What can Load tell you?

It can give you an idea of the systems working trend. It is being given more than it can cope or less?

  • If the load is less than the number of CPUs you have this (normally) indicates you have more CPU capacity than work.
  • If the load is greater or equal to the number of CPUs and is trending upwards, its an indication that the system has more work than what it can handle.
  • If the load is greater or equal to the number of CPUs and is trending downwards, its an indication that the system is getting through the work faster than you are giving it stuff to do.

Because of the uninterruptible sleep state, this does muddy the load value as a pure scheduling score of work - but gives you some indication of how much demand there is on the disk (its still work that needs to be done technically).

Load also offer clues to anomalies on a system.

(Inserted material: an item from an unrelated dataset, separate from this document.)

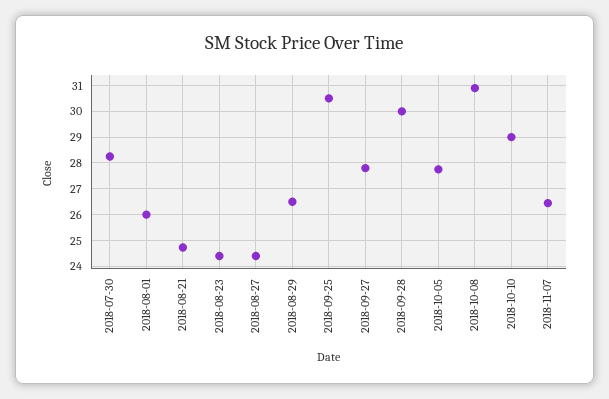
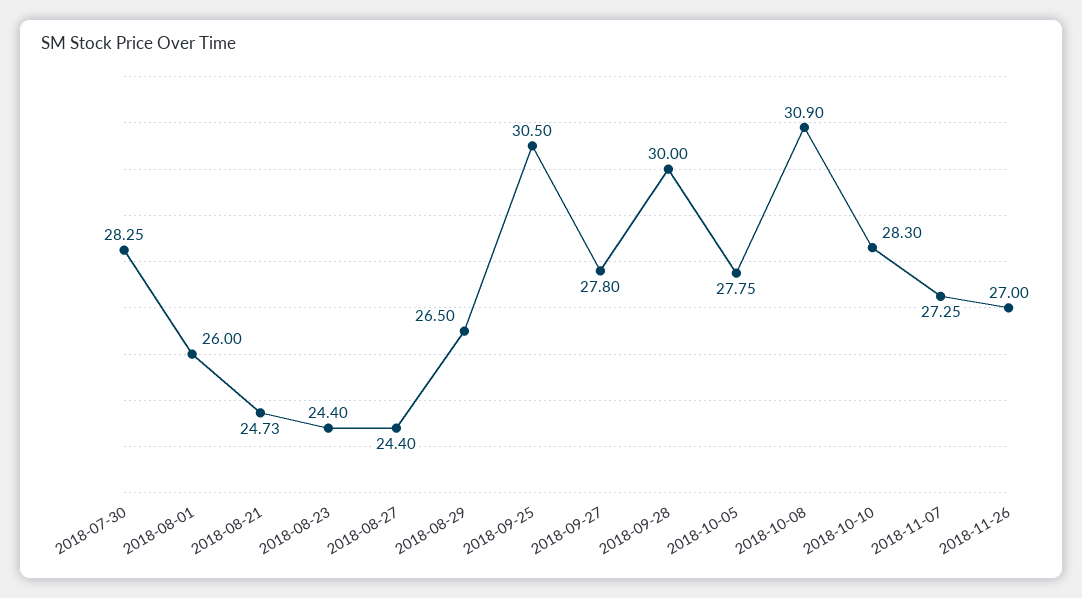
2018-10-10: 29 -> 28.3
2018-11-07: 26.5 -> 27.25
2018-11-26: none -> 27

If you see the load at 50+ it suggests something is amiss.

Load additionally can cause people to be concerned without reason.

  1. Commonly known, disk activity can inflate load.
  2. The load can be artificially inflated if lots of processes are bound to one CPU which is being waited on.
  3. Tasks with a very low priority (niceness) will often wait a long time inflating load by 1 for that particular process.

In Summary

I find load a very woolly value, precisely there are no absolutes with it. Its measurement you get on one system is often meaningless in reference against another.

Its probably one of the first things I'd see in top purely to check for an obvious anomaly. Basically I'm using it almost like a thermometer - like a general condition of a system only.

I find its sampling period way too long for most workloads I throw at my systems (which run in the order of seconds generally, not minutes). I suppose it makes sense for systems that execute long running intensive tasks, but I dont really do much of that.

The other thing I use it for is long term capacity management. Its a nice thing to graph over long periods of time (months) as you can use it to understand how much more work you are handling compared to a few months ago.


Finally, to answer your question about what to do in your scenario. Quite honestly, the best suggestion I would offer is rather than consider using load as a factor as to when to run - use nice to execute your process giving other processes priority over it. This is good for a few reasons.

  1. You only give a small amount of CPU time to this process when other processes are busy.
  2. If there is nothing on the CPU or a CPU is idle your task spends 100% of the time on it.
  3. All the processes in the process group inherit the same niceness.

With a niceness of 0 (the default) each process gets a weight of 1024. The lower the weight, the less time on the CPU is offered to the process. Here is a table of this behaviour.

Nice  Weight
0     1024
1     820
2     655
3     526
4     423
5     335
6     272
7     215
8     172
9     137
10    110
11    87
12    70
13    56
14    45
15    36
16    29
17    23
18    18
19    15

So to compare, in a scenario where you have 2 processes waiting to run - if you renice a process +10 it gets approximately 1/10th of the CPU time a priority 0 process has. If you renice it +19 it would get 1/100th of the CPU time a priority 0 process has.

It should be noted you'll probably see your load at 1 at least during the duration of your pipeline.

I imagine this would be a more elegant solution to your problem.

Solution 2:

From Wikipedia:

However, Linux also includes processes in uninterruptible sleep states (usually waiting for disk activity), which can lead to markedly different results if many processes remain blocked in I/O due to a busy or stalled I/O system

In other words, the load average reported by Linux includes any processes waiting for I/O (eg: disk or network). This means that if your application is somewhat I/O intensive you will have a high load average (ie: many processes are waiting for I/O) with low CPU utilization (they sleep while waiting for I/O).

This, in turn, will led to a system that is responsive even with an overloaded load average.